Additionally and grabbing investors attention and US Greenbacks in the early going, management at Trina boosted the company’s FY08 revenue forecast to a range of $850M - $900M and above Street views of $795M. Intraday, shares of TSL are off 1.50 near 29.50 in volatile trade now more than three points removed from prior convictions as to what matters most. Reporting in chronological order this week are Renesola (SOL), Suntech (STP) and China Sunergy (CSUN).

Shares of heavyweight Aussie-based miner BHP Billiton (BHP) are tacking on a slight .33 gainer to 65.55 and somewhat well-removed from early session highs of 67.12. The company posted a 30% increase in profit growth in establishing a sixth-straight record full-year profit. Some short-term concern over the global economy was raised, but its long-term forecast remained bullish as the company fully expects demand for its commodities to remain strong.

Elsewhere, a separate article penned by Barron’s was bullish on semiconductor (SMH) Broadcom (BRCM). Talking with analysts at Cowen, the publication said shares could rise by 40% by 2010 based on the company’s increasing market share and right product mix within the increasingly popular “smart phone” arena.
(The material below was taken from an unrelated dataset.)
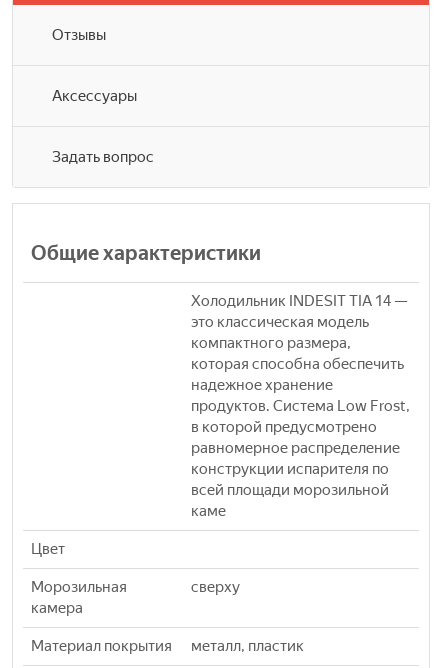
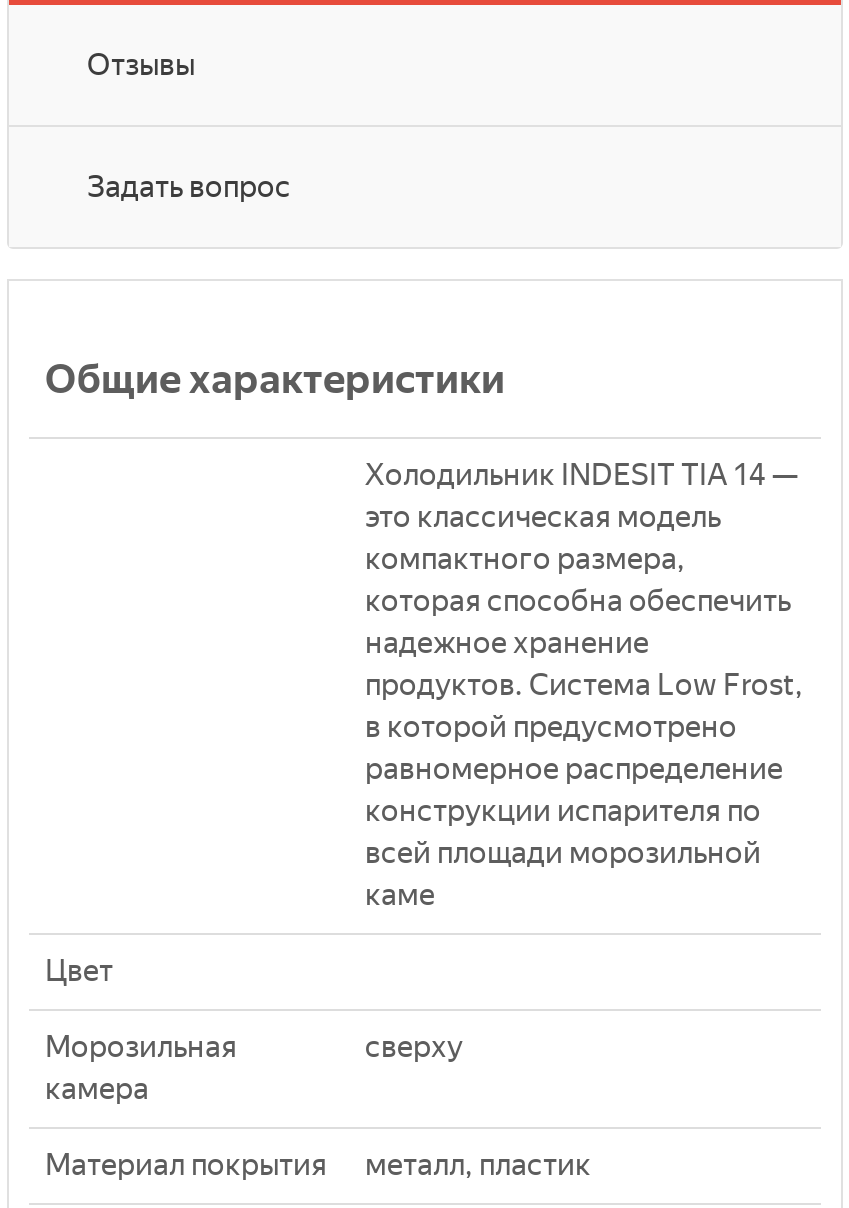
- Аксессуары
Shares of BRCM are currently up .48 at 27.94. For options traders, put-to-call activity is skewed heavily in favor of bullish bets with a current reading of 0.18 versus its average “one-to-one” of 0.96. Most active on the session are the OTM November 30 Calls. Slightly more than 5,100 have traded with a current market price of 1.80 on implieds of 45%, representing a theoretical buyer’s edge of 28% in weighing Broadcom’s longer-term IV / SV relationship.

And finally, the NAHB’s Housing Market Index will be released at 1:00 ET. Analysts expect an unchanged reading of 16.0. In front of the report, the homebuilders ETF (XHB), along with the rest of the market are falling victim to a bit of slight profit-taking. Not that the latter truly needed it per this market observer, but halfway through the lunchtime hour the indices are steeped in red by about 1.25%. Ultimately, last week was a decent one for bulls insofar that bad financial reports were shaken off as it relates to the broader market. However, in recognizing that the group itself faired much worse (XLF off 2.75% weekly); being appreciative of fresh worrisome-sounding reports likely to force the bulls’ hands, is now today’s market-leading reality.